═════ Given information

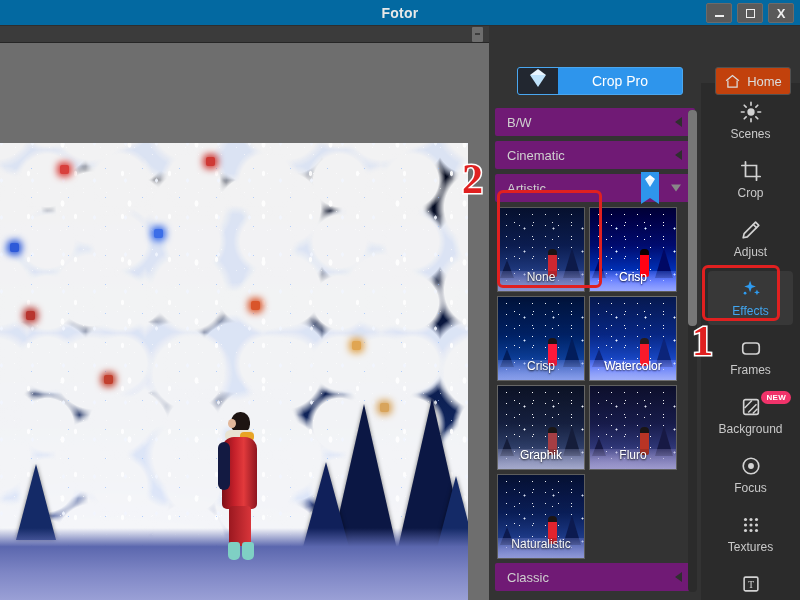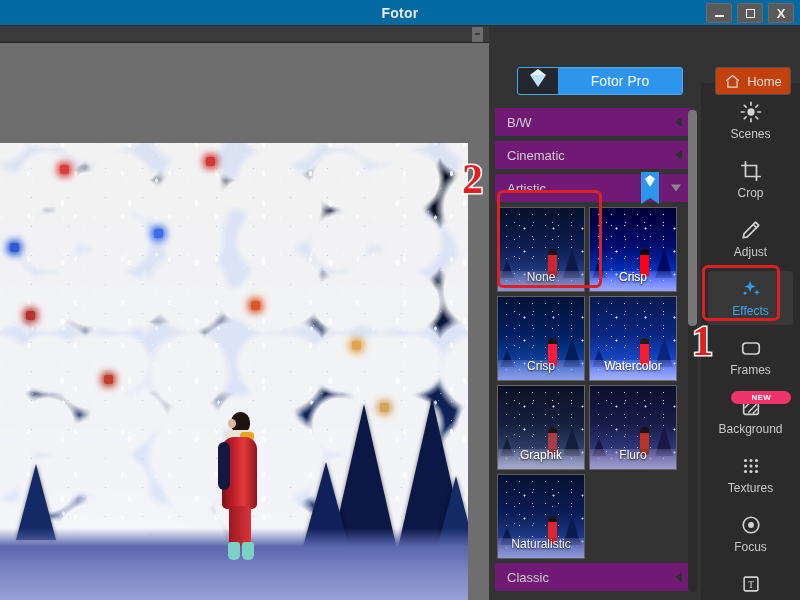--- a/index.html
+++ b/index.html
@@ -362,7 +362,7 @@
         <div class="pro-btn-icon">
             <i class="diamond"></i>
           </div>
-        <div class="pro-btn-label">Fotor Pro</div>
+        <div class="pro-btn-label">Crop Pro</div>
       </div>
     </div>
 

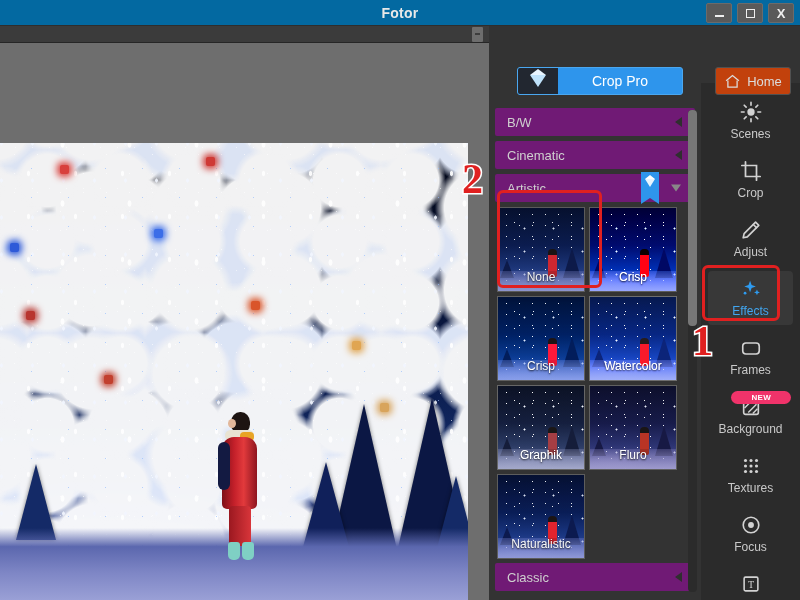--- a/index.html
+++ b/index.html
@@ -277,7 +277,7 @@
   .badge-new {
     position: absolute; right: 2px; top: 2px;
     background: #f0336a; color: #fff; font-size: 8px; font-weight: bold;
-    padding: 2px 20px; border-radius: 8px; letter-spacing: .3px;
+    padding: 2px 5px; border-radius: 8px; letter-spacing: .3px;
   }
 
   

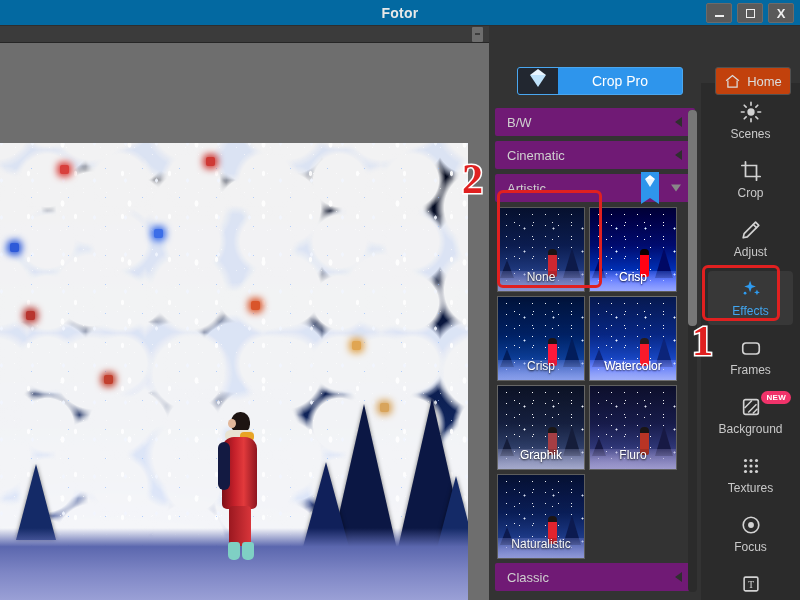--- a/index.html
+++ b/index.html
@@ -519,6 +519,14 @@
       </div>
 
       <div class="rail-item">
+        <svg class="rail-icon" viewBox="0 0 24 24" fill="none" stroke="#d2d2d2" stroke-width="1.8">
+          <circle cx="12" cy="12" r="8.5"></circle>
+            <circle cx="12" cy="12" r="3.2" fill="#d2d2d2" stroke="none"></circle>
+        </svg>
+        <span class="rail-label">Focus</span>
+      </div>
+
+      <div class="rail-item">
         <svg class="rail-icon" viewBox="0 0 24 24" fill="#d2d2d2">
           <circle cx="6" cy="6" r="1.7"></circle>
             <circle cx="12" cy="6" r="1.7"></circle>
@@ -534,14 +542,6 @@
       </div>
 
       <div class="rail-item">
-        <svg class="rail-icon" viewBox="0 0 24 24" fill="none" stroke="#d2d2d2" stroke-width="1.8">
-          <circle cx="12" cy="12" r="8.5"></circle>
-            <circle cx="12" cy="12" r="3.2" fill="#d2d2d2" stroke="none"></circle>
-        </svg>
-        <span class="rail-label">Focus</span>
-      </div>
-
-      <div class="rail-item">
         <svg class="rail-icon" viewBox="0 0 24 24">
           <rect x="4.5" y="4.5" width="15" height="15" rx="1.5" fill="none" stroke="#d2d2d2" stroke-width="1.7"></rect>
           <text x="12" y="16.5" font-size="11" font-family="Liberation Serif, serif" fill="#d2d2d2" text-anchor="middle">T</text>

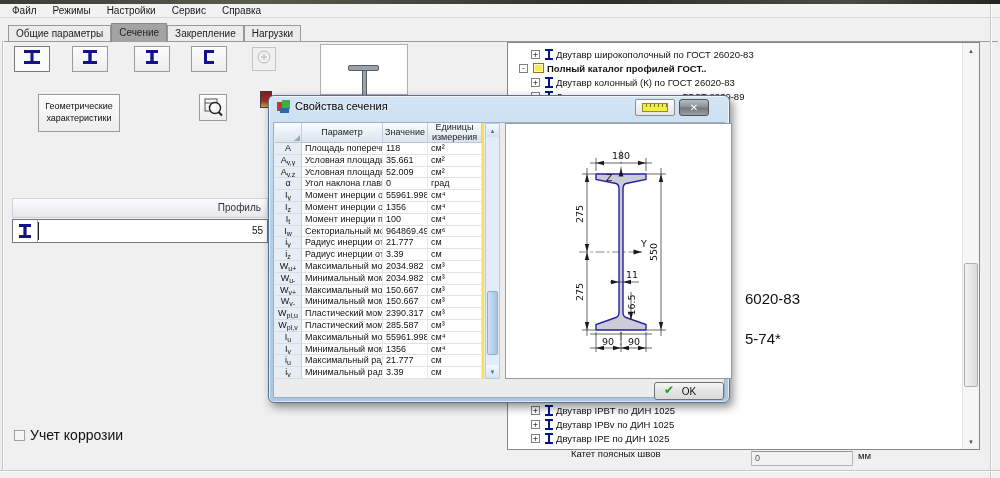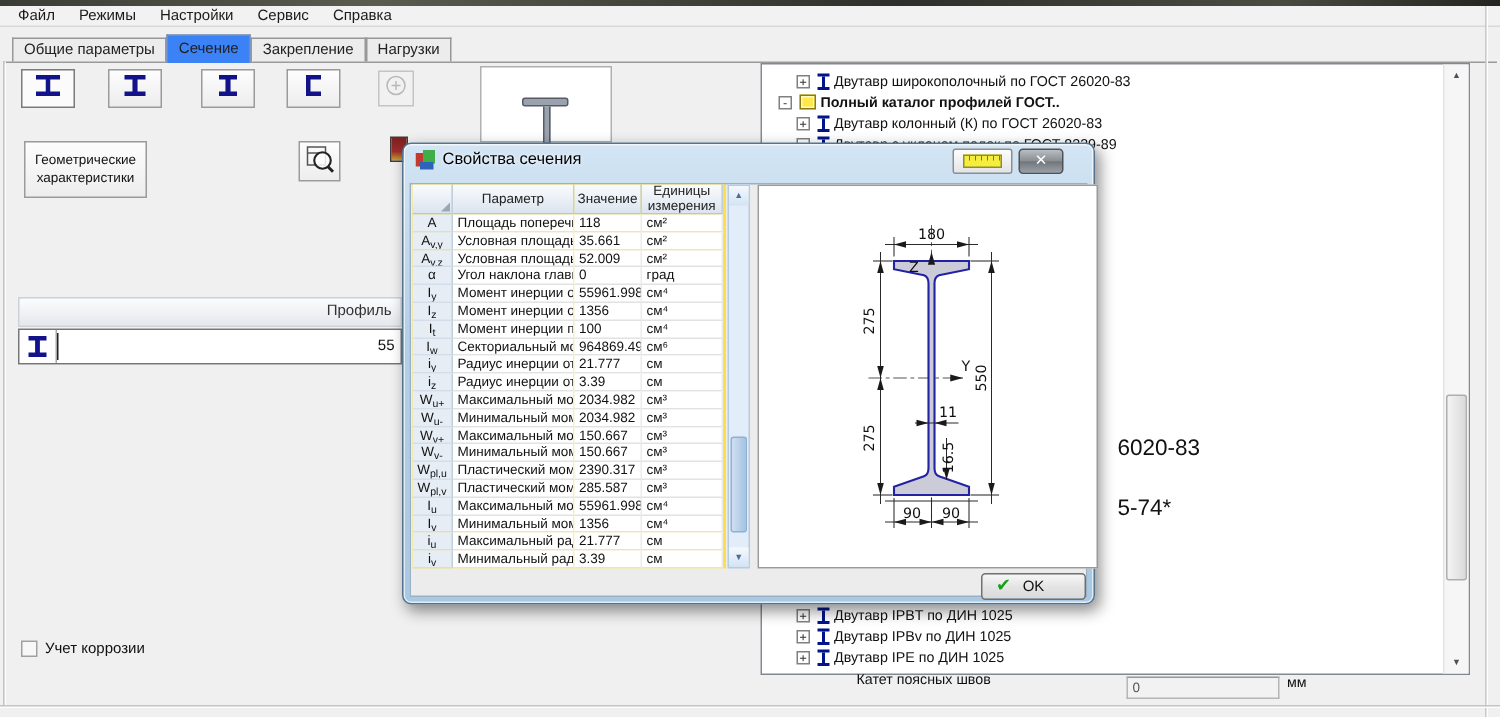--- a/index.html
+++ b/index.html
@@ -16,7 +16,7 @@
   .tabsrow{left:8px;top:23px;height:19px;display:flex;align-items:center;}
   .tab{font-size:10px;background:#ececec;border:1px solid #989898;border-bottom:none;
        padding:0 7px;height:15px;line-height:15px;color:#222;}
-  .tab.active{background:#3b82f6;height:18px;line-height:18px;border-color:#8a8a8a;z-index:3;position:relative;}
+  .tab.active{background:#a3a3a3;height:18px;line-height:18px;border-color:#8a8a8a;z-index:3;position:relative;}
   .paneltop{left:2px;top:41px;width:996px;height:1px;background:#9a9a9a;}
   .groove-l{left:2px;top:41px;width:1px;height:430px;background:#c2c2c2;box-shadow:1px 0 0 #fdfdfd;}
   .groove-r{left:990px;top:4px;width:1px;height:474px;background:#c9c9c9;box-shadow:1px 0 0 #fdfdfd;}

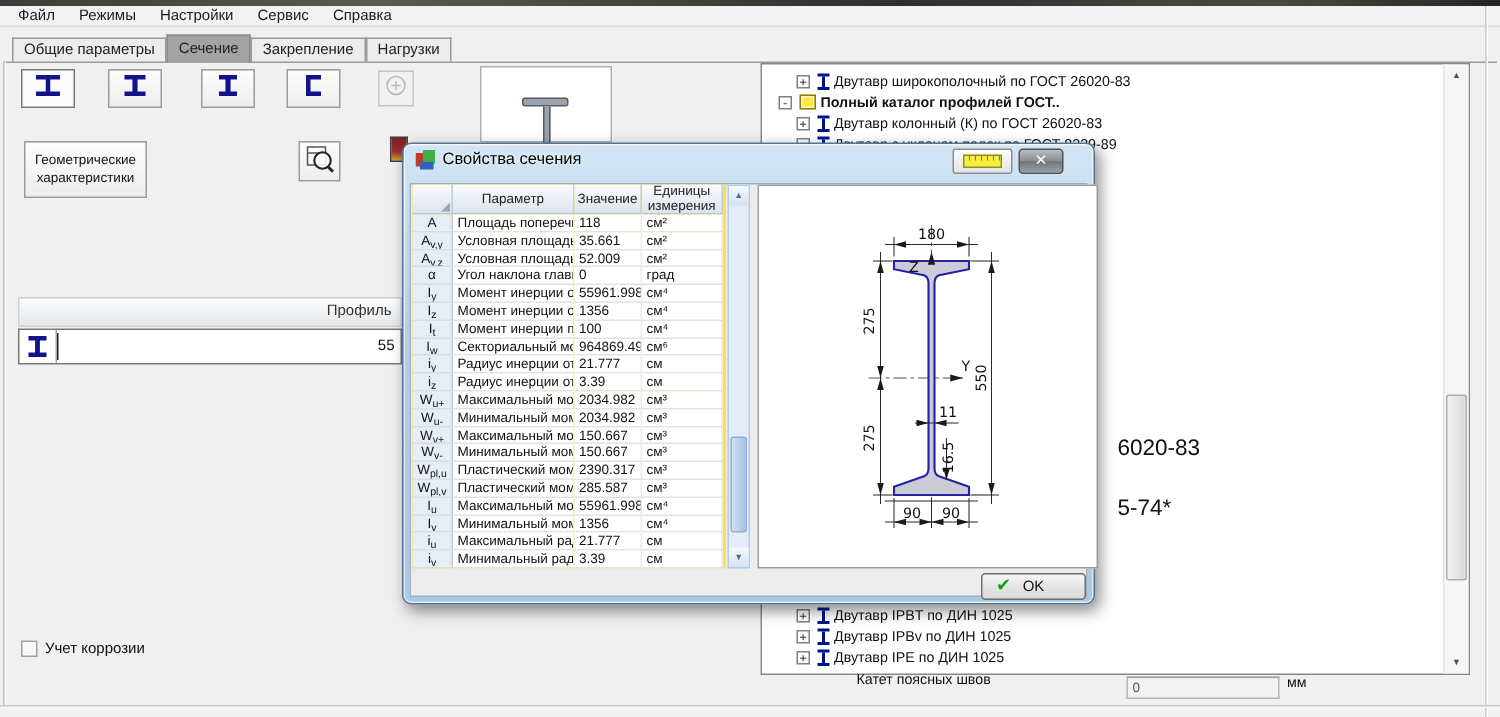--- a/index.html
+++ b/index.html
@@ -26,7 +26,7 @@
         align-items:center;justify-content:center;box-sizing:border-box;}
   .sbtn.sel{background:#fbfbfb;border-color:#7a7a7a;}
   .sbtn.dis{background:#f1f1f1;border-color:#c4c4c4;}
-  .geobtn{font-size:9px;line-height:1.3;text-align:center;padding:18px;}
+  .geobtn{font-size:9px;line-height:1.3;text-align:center;padding:18px;margin-left:22px;}
   
   .preview{left:320px;top:44px;width:88px;height:51px;background:#fff;border:1px solid #b0b0b0;box-sizing:border-box;}
   .tee-flange{left:27px;top:20px;width:31px;height:6px;background:#9aa2ae;border:1px solid #565b64;border-radius:2px;box-sizing:border-box;}

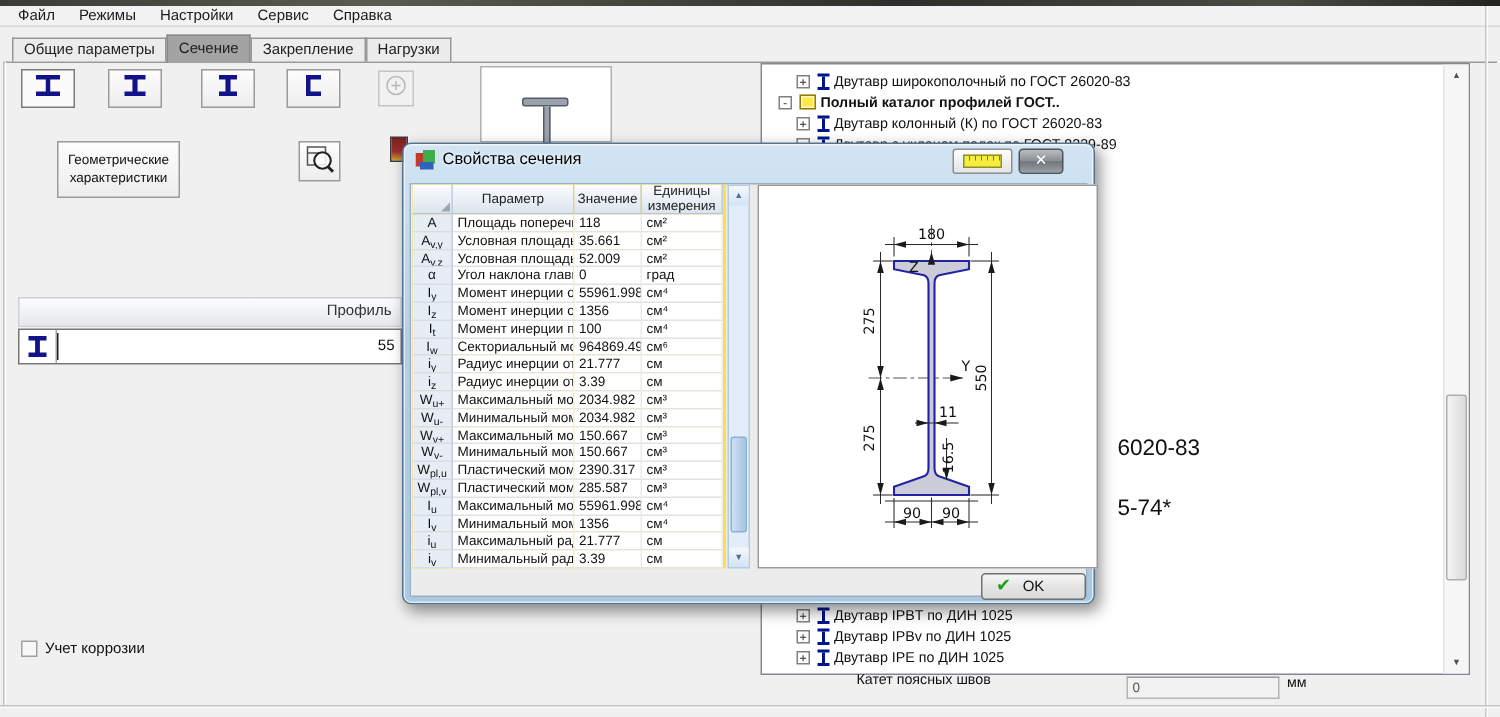--- a/index.html
+++ b/index.html
@@ -43,7 +43,7 @@
   
   .checkrow{left:14px;top:427px;display:flex;align-items:center;gap:5px;}
   .checkbox{width:11px;height:11px;background:#f7f7f7;border:1px solid #a0a0a0;box-sizing:border-box;}
-  .checklabel{font-size:10px;}
+  .checklabel{font-size:14px;}
   
   .treepanel{left:507px;top:42px;width:473px;height:408px;background:#fff;border:1px solid #828790;box-sizing:border-box;}
   .treelist{display:flex;flex-direction:column;}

══════════

■ **Assignment**:
Check each line of the data for "border". Copy the lines where it turns up.

■ **Response**:
-    padding: 2px 20px; border-radius: 8px; letter-spacing: .3px;
+    padding: 2px 5px; border-radius: 8px; letter-spacing: .3px;
   .tab{font-size:10px;background:#ececec;border:1px solid #989898;border-bottom:none;
-  .tab.active{background:#3b82f6;height:18px;line-height:18px;border-color:#8a8a8a;z-index:3;position:relative;}
+  .tab.active{background:#a3a3a3;height:18px;line-height:18px;border-color:#8a8a8a;z-index:3;position:relative;}
         align-items:center;justify-content:center;box-sizing:border-box;}
   .sbtn.sel{background:#fbfbfb;border-color:#7a7a7a;}
   .sbtn.dis{background:#f1f1f1;border-color:#c4c4c4;}
   .preview{left:320px;top:44px;width:88px;height:51px;background:#fff;border:1px solid #b0b0b0;box-sizing:border-box;}
   .tee-flange{left:27px;top:20px;width:31px;height:6px;background:#9aa2ae;border:1px solid #565b64;border-radius:2px;box-sizing:border-box;}
   .checkbox{width:11px;height:11px;background:#f7f7f7;border:1px solid #a0a0a0;box-sizing:border-box;}
   .treepanel{left:507px;top:42px;width:473px;height:408px;background:#fff;border:1px solid #828790;box-sizing:border-box;}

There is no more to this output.